Real-time polymerase chain reaction

Total RNA was purified using Trizol reagent (Invitrogen Life Technologies, Carlsbad, CA, USA), and 600 ng of total RNA was used for reverse transcription with an iScript™ Advanced cDNA Synthesis Kit (Bio-Rad). For real-time polymerase chain reaction analysis, 1 μL of cDNA sample at 1:20 dilution, 1 μL each of forward and reverse primers (final, 500 nM), 7 μL of nuclease-free water, and 10 μL of SsoAdvanced SYBR Green Supermix (Bio-Rad) were used. The following primers were used: DMP-1 (GenBank ID: NM_004407.3) forward primer 5′-CCTGAGGATGAGAACAGCTCCA-3′ and reverse primer 5′-GATCTGCTGCTGTCTTGAGAGTCAC-3′; DSPP (GenBank ID: NM_014208.3) forward primer 5′-CCAGAGCAAGTCTGGTAACGGTAA-3′ and reverse primer 5′-GTCACTGCCTTCACTGTCACTGTC-3′; bone morphogenetic protein (BMP)-2 (GenBank ID: NM_001200.2) forward primer 5′-GGAACGGACATTCGGTCCT-3′ and reverse primer 5′-GGAAGCAGCAACGCTAGAAG-3′; BMP-4 (GenBank ID: NM_001202.3) forward primer 5′-TCACTGCAACCGTTCAGAGGTC-3′ and reverse primer 5′-CCAATCTTGAACAAACTTGCTGGA-3′; and GAPDH (GenBank ID: NM_002046.5) forward primer 5′-GCACCGTCAAGGCTGAGAAC-3′ and reverse primer 5′-TGGTGAAGACGCCAGTGGA-3′. Reaction conditions were one 5-min cycle at 95 °C, followed by 45 cycles of 95 °C for 10 s and 72 °C for 10 s.

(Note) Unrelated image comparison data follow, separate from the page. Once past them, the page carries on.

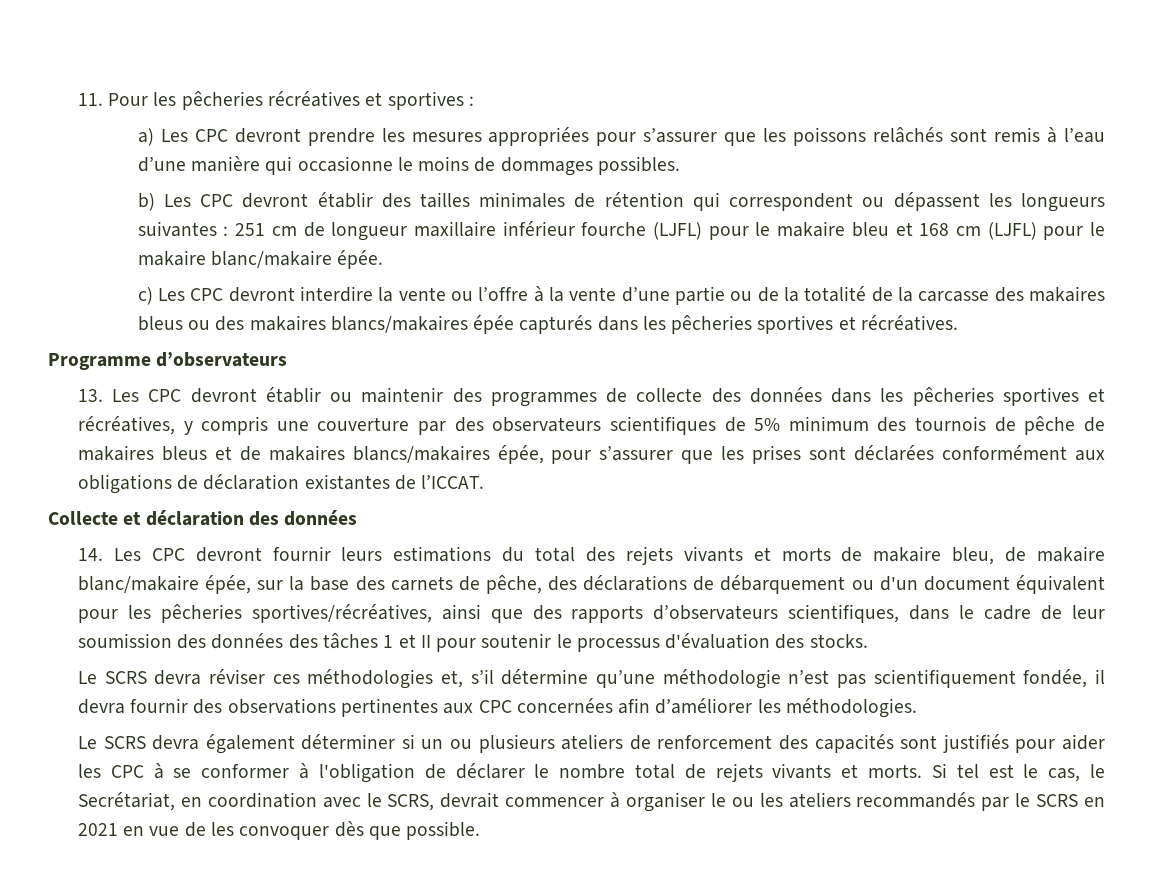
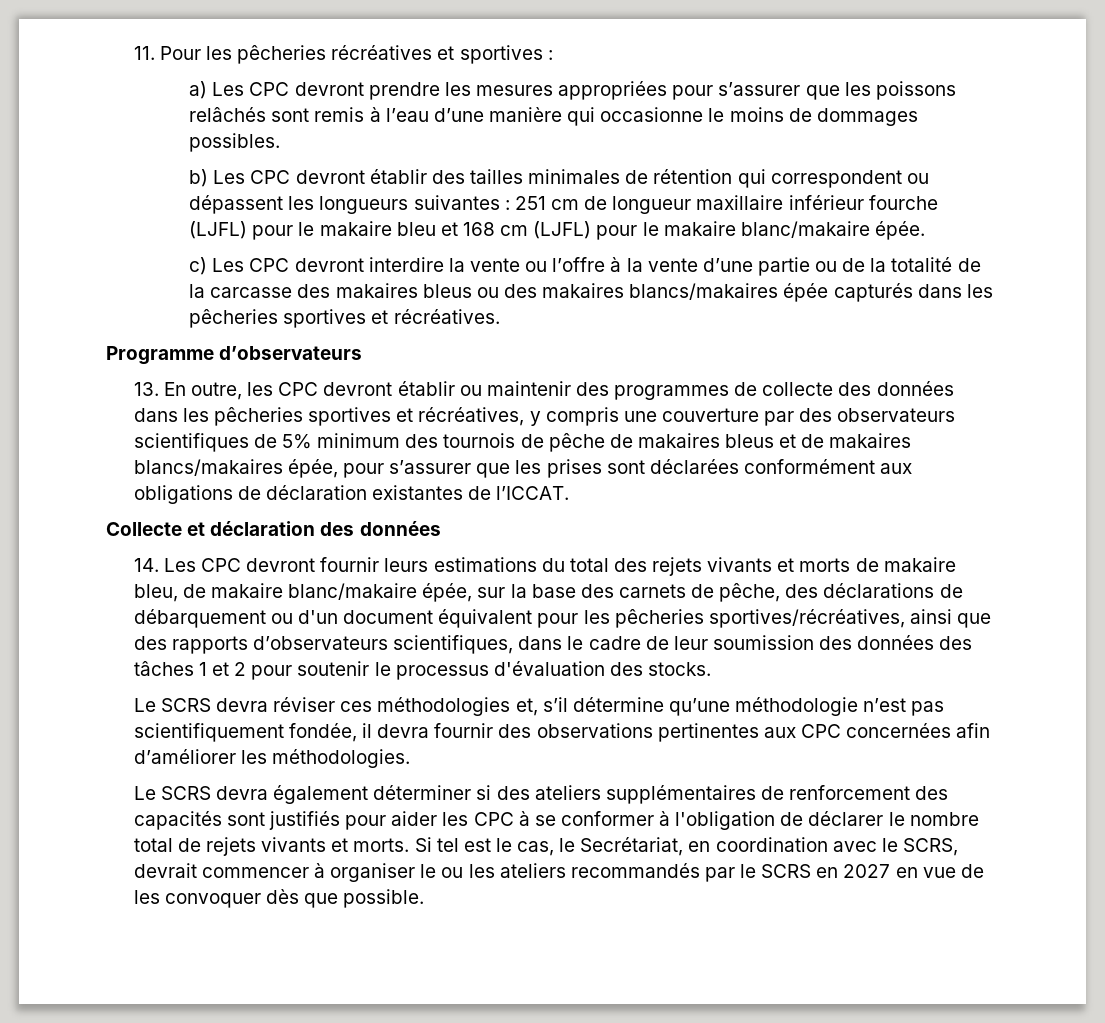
- 13. Les CPC devront établir ou maintenir des programmes de collecte des données dans les pêcheries sportives et récréatives, y compris une couverture par des observateurs scientifiques de 5% minimum des tournois de pêche de makaires bleus et de makaires blancs/makaires épée, pour s’assurer que les prises sont déclarées conformément aux obligations de déclaration existantes de l’ICCAT.
+ 13. En outre, les CPC devront établir ou maintenir des programmes de collecte des données dans les pêcheries sportives et récréatives, y compris une couverture par des observateurs scientifiques de 5% minimum des tournois de pêche de makaires bleus et de makaires blancs/makaires épée, pour s’assurer que les prises sont déclarées conformément aux obligations de déclaration existantes de l’ICCAT.
- 14. Les CPC devront fournir leurs estimations du total des rejets vivants et morts de makaire bleu, de makaire blanc/makaire épée, sur la base des carnets de pêche, des déclarations de débarquement ou d'un document équivalent pour les pêcheries sportives/récréatives, ainsi que des rapports d’observateurs scientifiques, dans le cadre de leur soumission des données des tâches 1 et II pour soutenir le processus d'évaluation des stocks.
+ 14. Les CPC devront fournir leurs estimations du total des rejets vivants et morts de makaire bleu, de makaire blanc/makaire épée, sur la base des carnets de pêche, des déclarations de débarquement ou d'un document équivalent pour les pêcheries sportives/récréatives, ainsi que des rapports d’observateurs scientifiques, dans le cadre de leur soumission des données des tâches 1 et 2 pour soutenir le processus d'évaluation des stocks.
- Le SCRS devra également déterminer si un ou plusieurs ateliers de renforcement des capacités sont justifiés pour aider les CPC à se conformer à l'obligation de déclarer le nombre total de rejets vivants et morts.
+ Le SCRS devra également déterminer si des ateliers supplémentaires de renforcement des capacités sont justifiés pour aider les CPC à se conformer à l'obligation de déclarer le nombre total de rejets vivants et morts.
- Si tel est le cas, le Secrétariat, en coordination avec le SCRS, devrait commencer à organiser le ou les ateliers recommandés par le SCRS en 2021 en vue de les convoquer dès que possible.
+ Si tel est le cas, le Secrétariat, en coordination avec le SCRS, devrait commencer à organiser le ou les ateliers recommandés par le SCRS en 2027 en vue de les convoquer dès que possible.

The reactions and relative quantification analyses were performed using a LightCycler 480 instrument (Roche Diagnostics, Indianapolis, IN, USA).

Signal blocking assays

DMH-1, a Smad1/5 inhibitor and SCH772984, a novel ERK1/2-specific inhibitor were purchased from Selleckchem.com (http://www.selleckchem.com/). LY294002, an Akt inhibitor, was purchased from Cell Signaling Technology. An anti-CD44 monoclonal antibody (Clone A3D8; Sigma-Aldrich) was used in neutralization assays.

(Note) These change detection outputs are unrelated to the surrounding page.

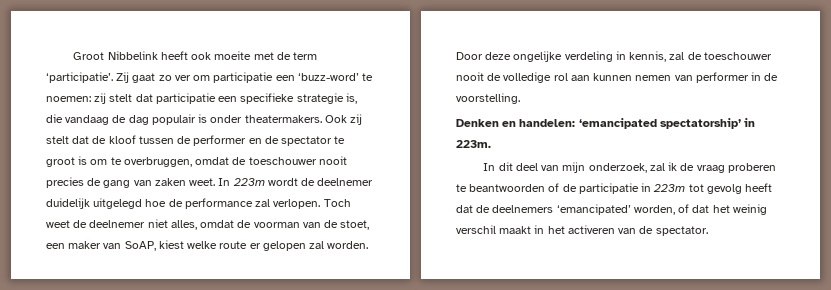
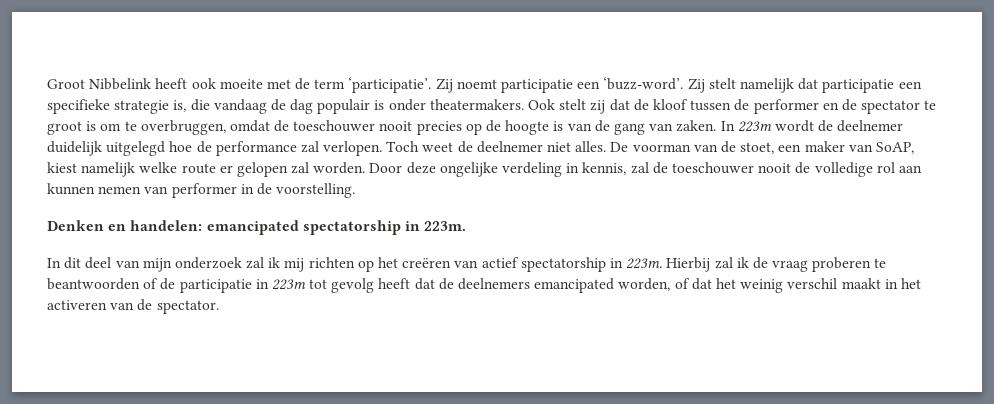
- Zij gaat zo ver om participatie een ‘buzz-word’ te noemen: zij stelt dat participatie een specifieke strategie is, die vandaag de dag populair is onder theatermakers.
+ Zij noemt participatie een ‘buzz-word’. Zij stelt namelijk dat participatie een specifieke strategie is, die vandaag de dag populair is onder theatermakers.
- Ook zij stelt dat de kloof tussen de performer en de spectator te groot is om te overbruggen, omdat de toeschouwer nooit precies de gang van zaken weet.
+ Ook stelt zij dat de kloof tussen de performer en de spectator te groot is om te overbruggen, omdat de toeschouwer nooit precies op de hoogte is van de gang van zaken.
- Toch weet de deelnemer niet alles, omdat de voorman van de stoet, een maker van SoAP, kiest welke route er gelopen zal worden.
+ Toch weet de deelnemer niet alles. De voorman van de stoet, een maker van SoAP, kiest namelijk welke route er gelopen zal worden.
- Denken en handelen: ‘emancipated spectatorship’ in 223m.
+ Denken en handelen: emancipated spectatorship in 223m.
- In dit deel van mijn onderzoek, zal ik de vraag proberen te beantwoorden of de participatie in 223m tot gevolg heeft dat de deelnemers ‘emancipated’ worden, of dat het weinig verschil maakt in het activeren van de spectator.
+ In dit deel van mijn onderzoek zal ik mij richten op het creëren van actief spectatorship in 223m. Hierbij zal ik de vraag proberen te beantwoorden of de participatie in 223m tot gevolg heeft dat de deelnemers emancipated worden, of dat het weinig verschil maakt in het activeren van de spectator.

DPSCs were pretreated with the inhibitors or CD44-blocking antibody for 30 min before stimulation with HA (10 μg/mL). After 30 min of stimulation, the cells were harvested to investigate the inhibition of phosphorylation for several signaling molecules. After 24 h, the odontoblastic differentiation markers DMP-1 and DSPP were evaluated by immunoblotting.

Statistical analysis

Data are presented as the mean ± SD and evaluated using one-way analysis of variance followed by Dunnett’s multiple comparison. Values of P < 0.05 were accepted as statistically significant.